For the records below, output every line from the one holding "(175mL / リフ" through the final line, unaltered, and no other lines.

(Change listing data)

◆ ◆ ◆

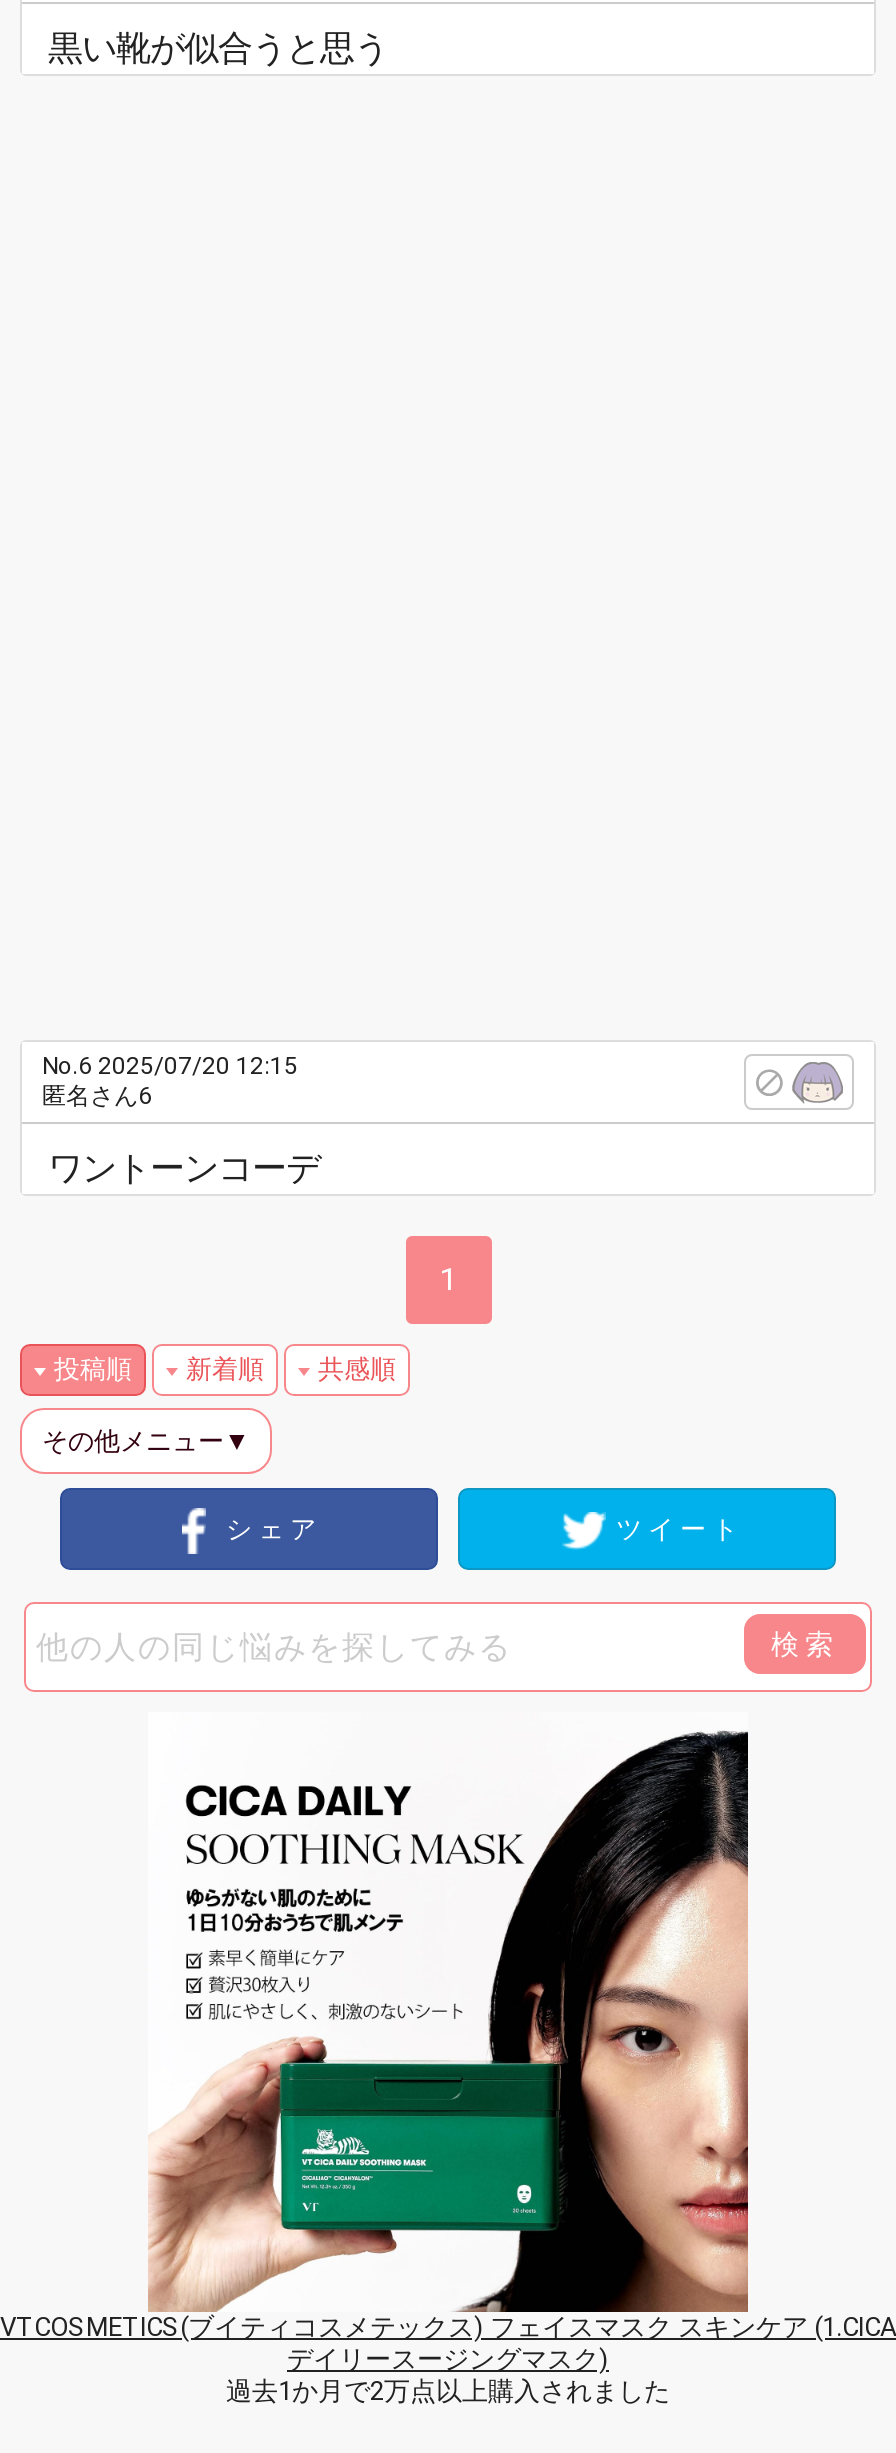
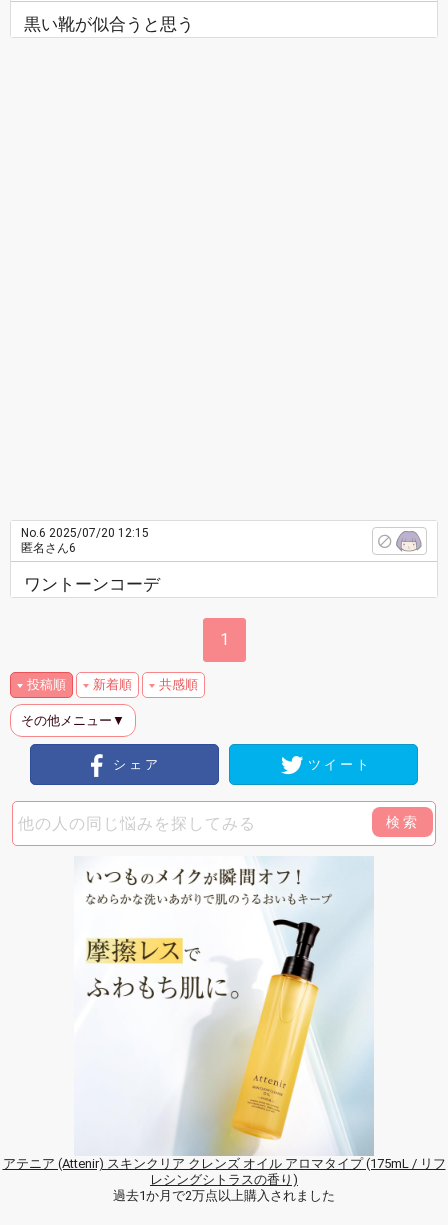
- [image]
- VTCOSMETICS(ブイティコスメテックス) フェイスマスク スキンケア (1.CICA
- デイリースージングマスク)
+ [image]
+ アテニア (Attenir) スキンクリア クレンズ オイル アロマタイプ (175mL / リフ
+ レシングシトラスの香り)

◆ ◆ ◆

§ **EXERCISE SOLUTION**:
+ アテニア (Attenir) スキンクリア クレンズ オイル アロマタイプ (175mL / リフ
+ レシングシトラスの香り)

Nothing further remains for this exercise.